### Aim of the task
A word-for-word copy of the data, pictures excluded, is what this task asks for.

### Supplied records
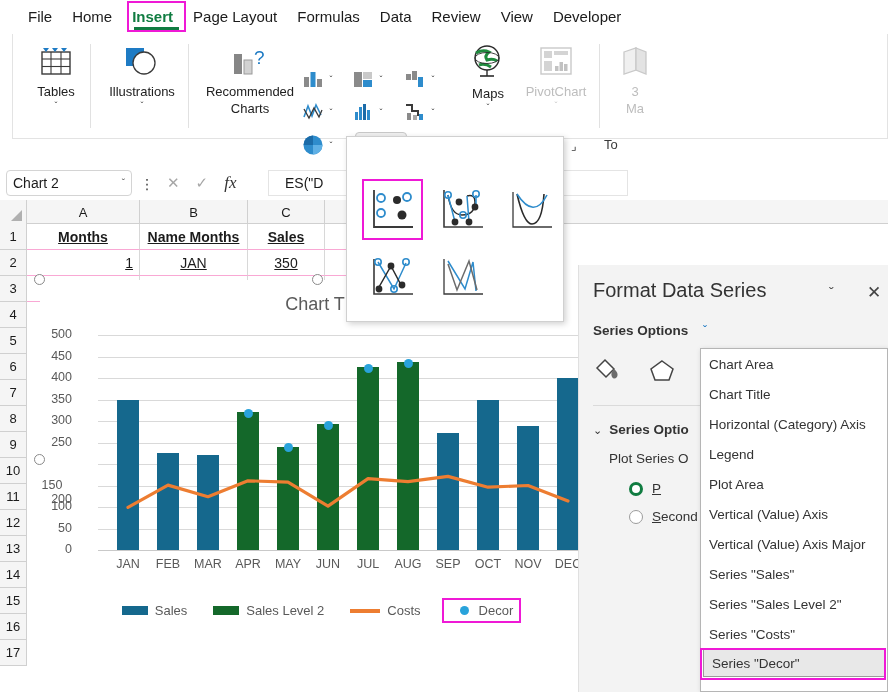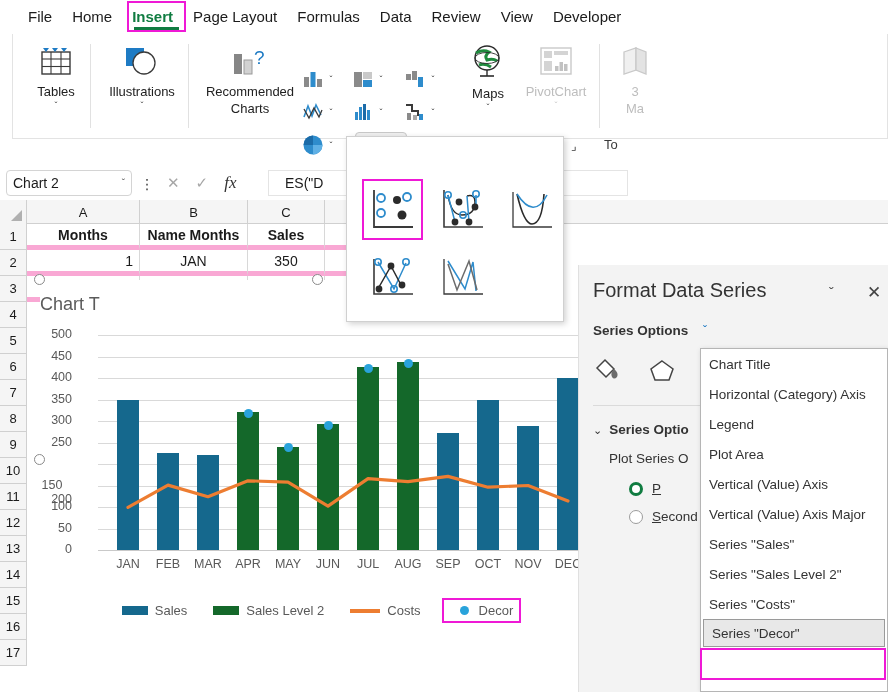"Months" .cell { border-bottom: 5px solid #f9a8d4 -> 1px solid #f9a8d4; text-decoration: none -> underline }
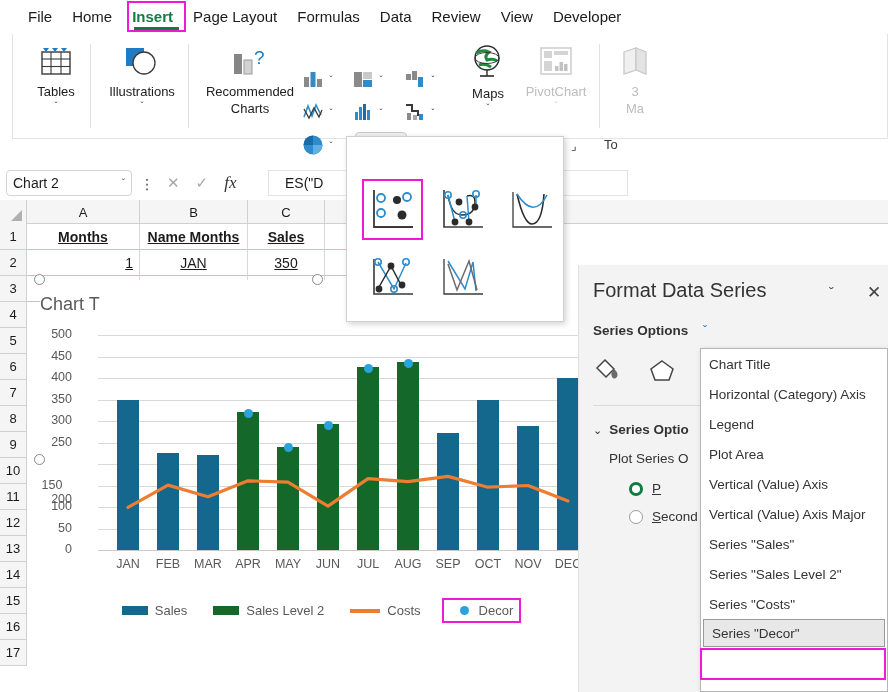"Chart T" #chart-title { text-align: left -> center }
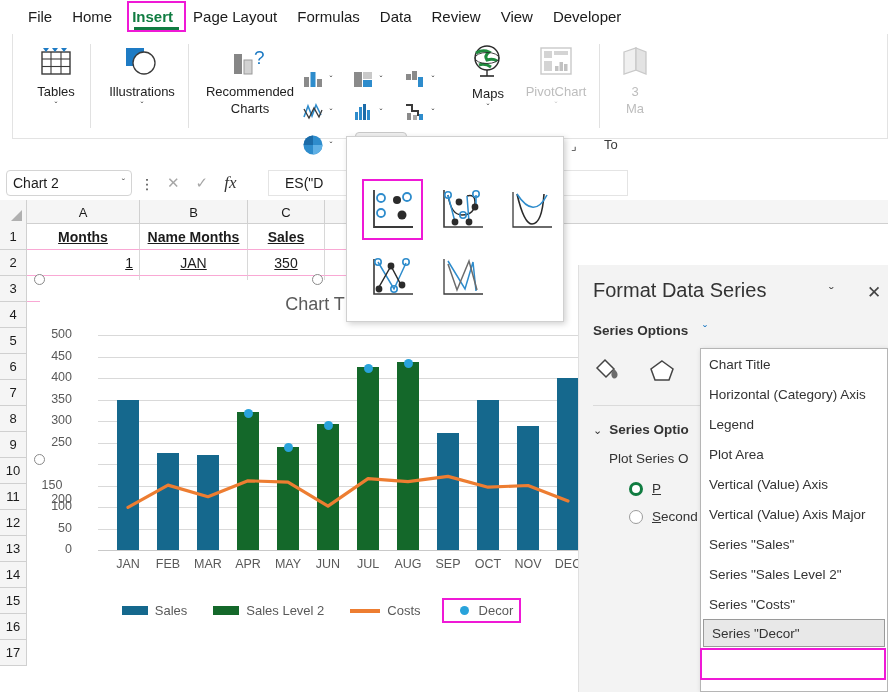"Chart Area" div.elem-item { html: none -> <div>Chart Area</div> }
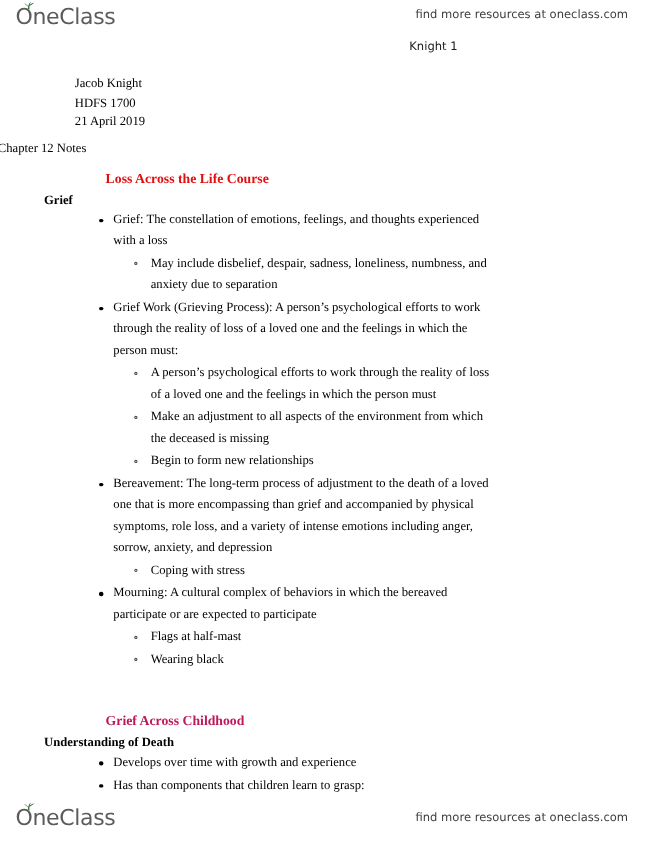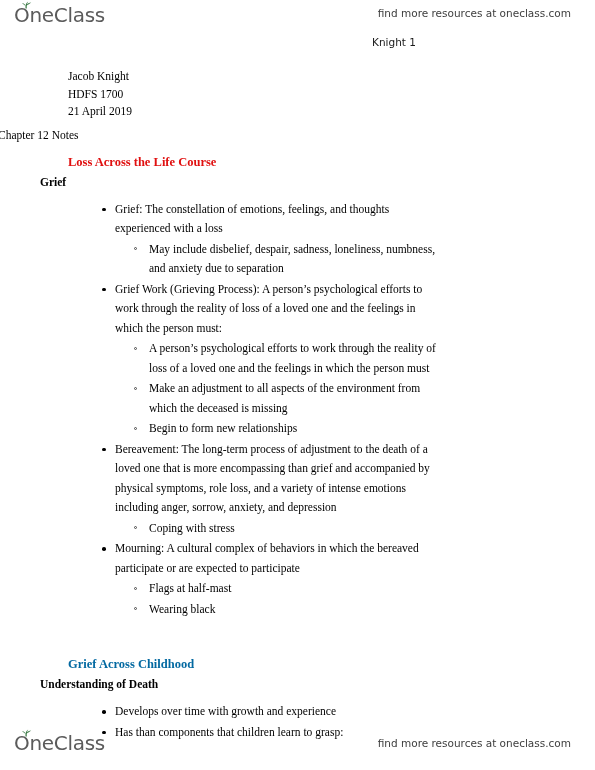"Loss Across the Life Course" .section-heading { padding-left: 68px -> 96px }
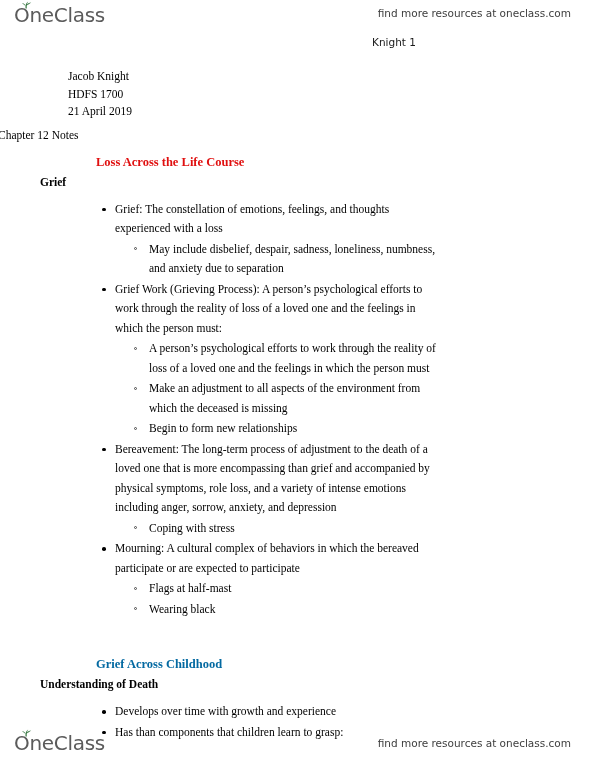"Grief: The constellation of emotions," ul.lvl { margin: 12px -> 0 }
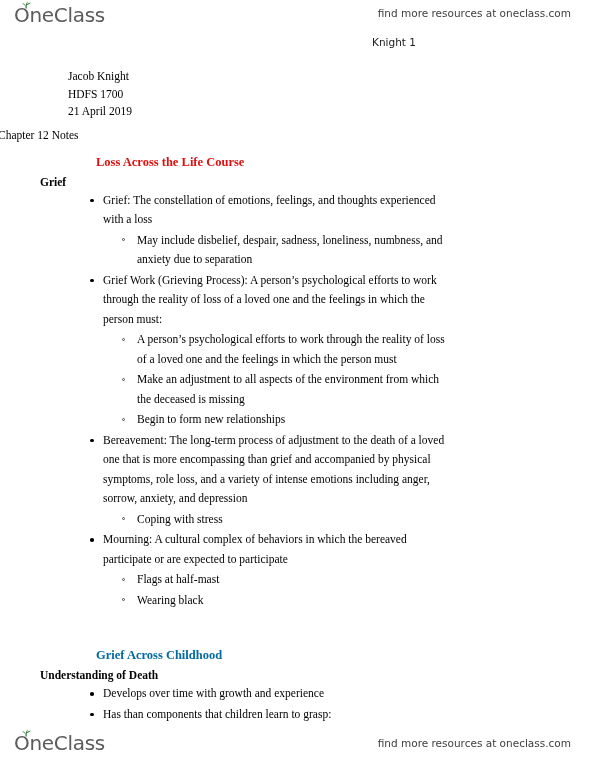"Grief Across Childhood" div.section-heading { color: #0369a1 -> #be185d }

### Exercise answer
"Months" .cell { border-bottom: 5px solid #f9a8d4 -> 1px solid #f9a8d4; text-decoration: none -> underline }
"Chart T" #chart-title { text-align: left -> center }
"Chart Area" div.elem-item { html: none -> <div>Chart Area</div> }
"Loss Across the Life Course" .section-heading { padding-left: 68px -> 96px }
"Grief: The constellation of emotions," ul.lvl { margin: 12px -> 0 }
"Grief Across Childhood" div.section-heading { color: #0369a1 -> #be185d }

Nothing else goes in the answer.